U.S. Announces Restoration of Diplomatic Relations with Egypt

President Nixon announced today that the U.S. was resuming diplomatic relations with Egypt and formally named Herman Eilts as Ambassador to Egypt. The resumption of diplomatic ties was also announced today in Cairo by President Anwar Sadat during his meeting with Secretary of State Henry A. Kissinger.

Eilts, a career foreign service officer who has done most of his service in Arab countries has been Ambassador-designate since Nov. 3, 1973 when the U.S. and Egypt said they would elevate their “interest sections” in Washington and Cairo to embassies. Egypt, however, held off full diplomatic relations pending further improvements in its relations with the U.S. This apparently has now been achieved. Dr. Ashraf Ghorbal was designated Egyptian Ambassador to the U.S. last November. Diplomatic relations between Egypt and the U.S. were broken during the Six-Day War.

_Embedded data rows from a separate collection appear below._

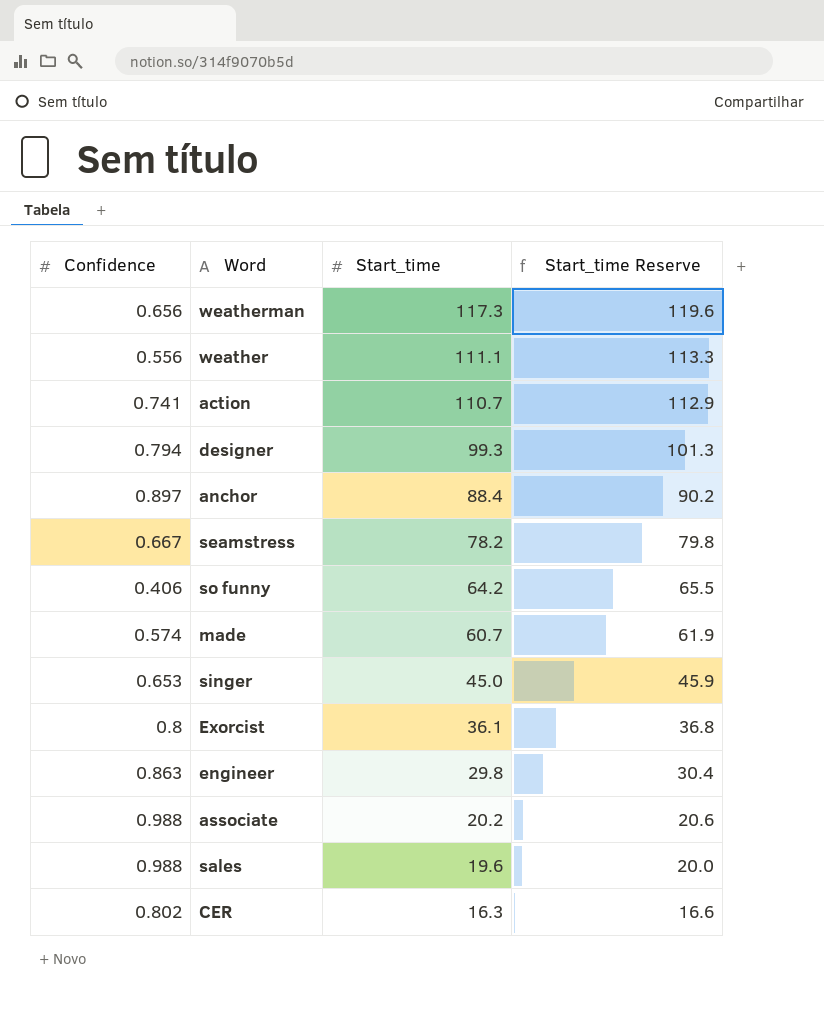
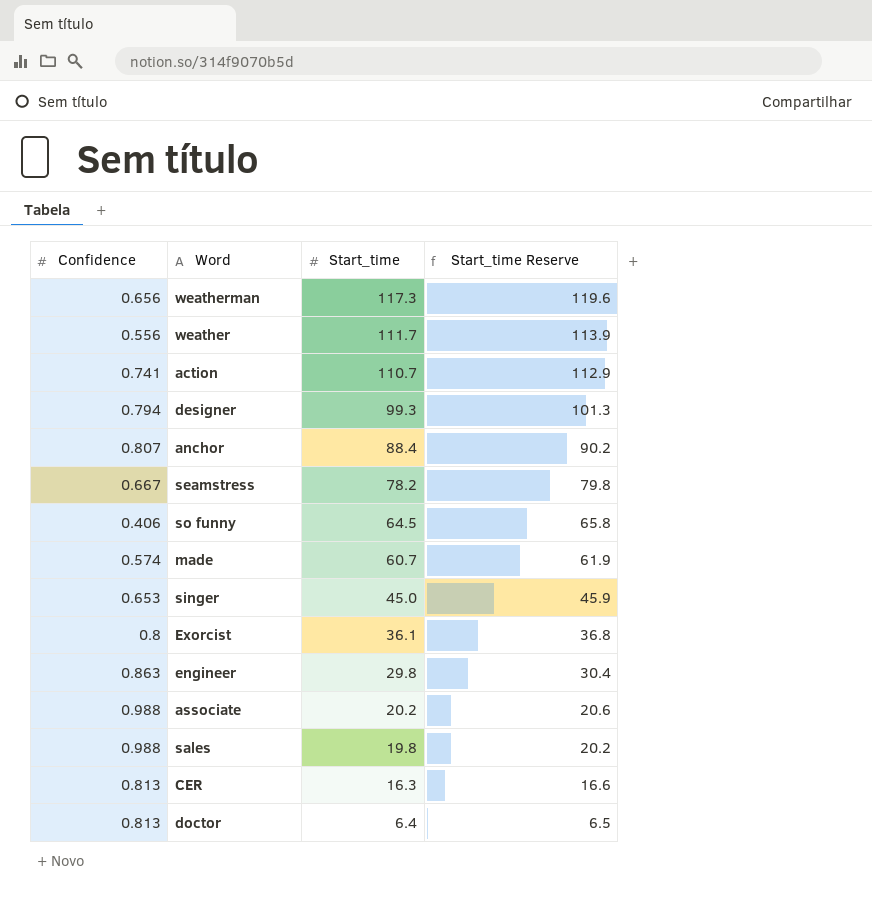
weather | Start_time: 111.1 -> 111.7
weather | Start_time Reserve: 113.3 -> 113.9
anchor | Confidence: 0.897 -> 0.807
so funny | Start_time: 64.2 -> 64.5
so funny | Start_time Reserve: 65.5 -> 65.8
sales | Start_time: 19.6 -> 19.8
sales | Start_time Reserve: 20.0 -> 20.2
CER | Confidence: 0.802 -> 0.813
row doctor: none -> 0.813 | 6.4 | 6.5

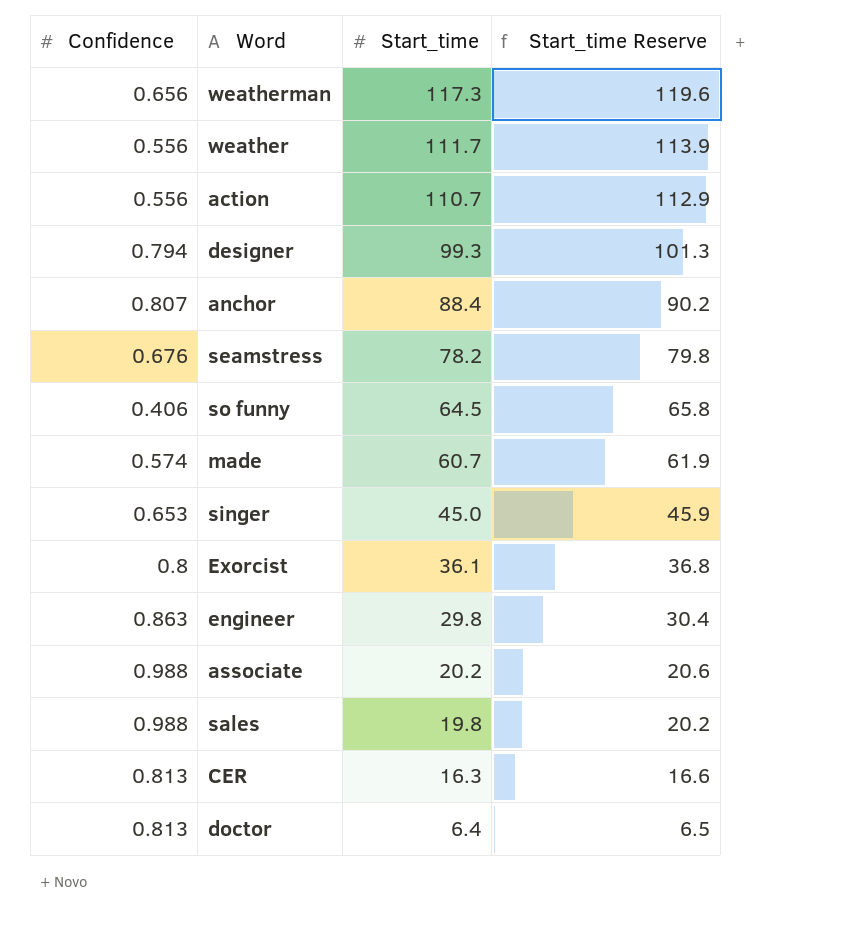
action | Confidence: 0.741 -> 0.556
seamstress | Confidence: 0.667 -> 0.676

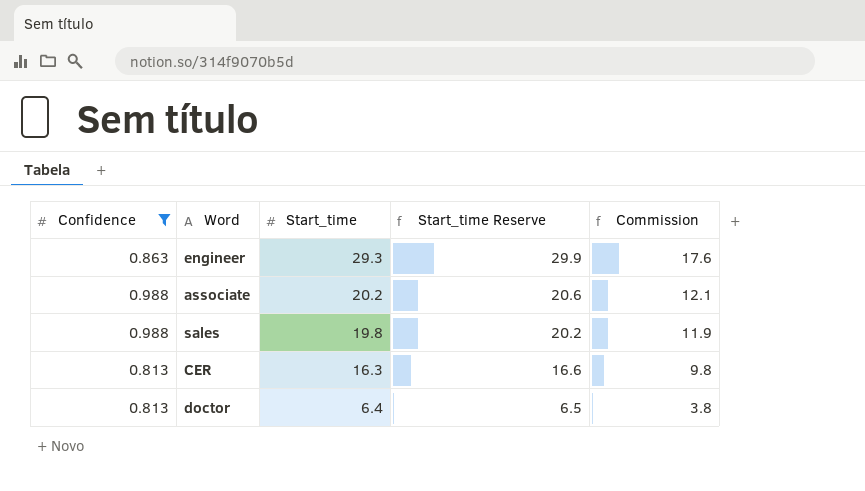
filter: none -> Confidence >= 0.813
column Commission | formula: none -> [Start_time] * 0.6
engineer | Start_time: 29.8 -> 29.3
engineer | Start_time Reserve: 30.4 -> 29.9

(In Jerusalem, Israeli officials expressed confidence tonight that the renewal of diplomatic relations between Egypt and the U.S. would not be at Israel’s expense. One official noted that there was no reason to believe that the new development is at the expense of Israel. Officials here noted that Israel had traditionally been in favor of wide relations between all countries. “Diplomatic relations are natural,” one official noted. “It is their absence which is unnatural.” A similar view was expressed by Foreign Minister Abba Eban last November when Eilts and Dr. Ghorbal were designated.)